WORK TO COMPLETE: Return the entire listing, character for character.
++++ SUPPLIED ENTRIES
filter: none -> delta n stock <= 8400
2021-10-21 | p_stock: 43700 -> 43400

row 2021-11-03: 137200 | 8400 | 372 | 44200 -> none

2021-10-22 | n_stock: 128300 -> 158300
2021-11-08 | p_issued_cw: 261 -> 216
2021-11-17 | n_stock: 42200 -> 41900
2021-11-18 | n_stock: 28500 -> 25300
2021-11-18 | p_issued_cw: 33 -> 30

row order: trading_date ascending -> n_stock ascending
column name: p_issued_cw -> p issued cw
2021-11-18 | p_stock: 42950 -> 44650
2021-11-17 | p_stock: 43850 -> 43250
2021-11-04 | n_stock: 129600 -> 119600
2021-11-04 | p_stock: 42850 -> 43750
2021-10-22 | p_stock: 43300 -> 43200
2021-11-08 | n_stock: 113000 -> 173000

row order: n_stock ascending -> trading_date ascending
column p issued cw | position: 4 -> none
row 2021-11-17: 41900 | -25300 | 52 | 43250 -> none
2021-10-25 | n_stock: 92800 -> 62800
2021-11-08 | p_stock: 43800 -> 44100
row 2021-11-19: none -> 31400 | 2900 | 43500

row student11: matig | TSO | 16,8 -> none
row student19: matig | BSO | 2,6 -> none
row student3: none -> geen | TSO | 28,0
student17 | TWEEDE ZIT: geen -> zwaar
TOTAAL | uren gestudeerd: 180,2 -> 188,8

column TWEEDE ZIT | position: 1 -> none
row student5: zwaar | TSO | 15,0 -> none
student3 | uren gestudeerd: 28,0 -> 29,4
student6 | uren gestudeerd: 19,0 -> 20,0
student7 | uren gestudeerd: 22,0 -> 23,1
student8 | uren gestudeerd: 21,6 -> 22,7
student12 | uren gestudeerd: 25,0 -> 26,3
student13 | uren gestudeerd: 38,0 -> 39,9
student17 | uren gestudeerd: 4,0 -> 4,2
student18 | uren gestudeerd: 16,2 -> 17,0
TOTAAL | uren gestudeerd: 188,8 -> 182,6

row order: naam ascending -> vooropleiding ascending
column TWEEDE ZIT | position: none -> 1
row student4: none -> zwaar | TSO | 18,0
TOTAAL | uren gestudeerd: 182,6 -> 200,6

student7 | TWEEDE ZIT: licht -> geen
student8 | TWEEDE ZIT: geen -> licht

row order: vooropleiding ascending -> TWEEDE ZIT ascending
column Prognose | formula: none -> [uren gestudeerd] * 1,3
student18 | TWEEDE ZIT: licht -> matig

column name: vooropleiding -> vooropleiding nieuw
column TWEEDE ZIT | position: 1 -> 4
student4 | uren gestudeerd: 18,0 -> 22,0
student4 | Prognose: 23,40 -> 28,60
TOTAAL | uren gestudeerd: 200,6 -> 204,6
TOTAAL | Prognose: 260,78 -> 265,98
++++++++
REPLY:
filter: none -> delta n stock <= 8400
2021-10-21 | p_stock: 43700 -> 43400

row 2021-11-03: 137200 | 8400 | 372 | 44200 -> none

2021-10-22 | n_stock: 128300 -> 158300
2021-11-08 | p_issued_cw: 261 -> 216
2021-11-17 | n_stock: 42200 -> 41900
2021-11-18 | n_stock: 28500 -> 25300
2021-11-18 | p_issued_cw: 33 -> 30

row order: trading_date ascending -> n_stock ascending
column name: p_issued_cw -> p issued cw
2021-11-18 | p_stock: 42950 -> 44650
2021-11-17 | p_stock: 43850 -> 43250
2021-11-04 | n_stock: 129600 -> 119600
2021-11-04 | p_stock: 42850 -> 43750
2021-10-22 | p_stock: 43300 -> 43200
2021-11-08 | n_stock: 113000 -> 173000

row order: n_stock ascending -> trading_date ascending
column p issued cw | position: 4 -> none
row 2021-11-17: 41900 | -25300 | 52 | 43250 -> none
2021-10-25 | n_stock: 92800 -> 62800
2021-11-08 | p_stock: 43800 -> 44100
row 2021-11-19: none -> 31400 | 2900 | 43500

row student11: matig | TSO | 16,8 -> none
row student19: matig | BSO | 2,6 -> none
row student3: none -> geen | TSO | 28,0
student17 | TWEEDE ZIT: geen -> zwaar
TOTAAL | uren gestudeerd: 180,2 -> 188,8

column TWEEDE ZIT | position: 1 -> none
row student5: zwaar | TSO | 15,0 -> none
student3 | uren gestudeerd: 28,0 -> 29,4
student6 | uren gestudeerd: 19,0 -> 20,0
student7 | uren gestudeerd: 22,0 -> 23,1
student8 | uren gestudeerd: 21,6 -> 22,7
student12 | uren gestudeerd: 25,0 -> 26,3
student13 | uren gestudeerd: 38,0 -> 39,9
student17 | uren gestudeerd: 4,0 -> 4,2
student18 | uren gestudeerd: 16,2 -> 17,0
TOTAAL | uren gestudeerd: 188,8 -> 182,6

row order: naam ascending -> vooropleiding ascending
column TWEEDE ZIT | position: none -> 1
row student4: none -> zwaar | TSO | 18,0
TOTAAL | uren gestudeerd: 182,6 -> 200,6

student7 | TWEEDE ZIT: licht -> geen
student8 | TWEEDE ZIT: geen -> licht

row order: vooropleiding ascending -> TWEEDE ZIT ascending
column Prognose | formula: none -> [uren gestudeerd] * 1,3
student18 | TWEEDE ZIT: licht -> matig

column name: vooropleiding -> vooropleiding nieuw
column TWEEDE ZIT | position: 1 -> 4
student4 | uren gestudeerd: 18,0 -> 22,0
student4 | Prognose: 23,40 -> 28,60
TOTAAL | uren gestudeerd: 200,6 -> 204,6
TOTAAL | Prognose: 260,78 -> 265,98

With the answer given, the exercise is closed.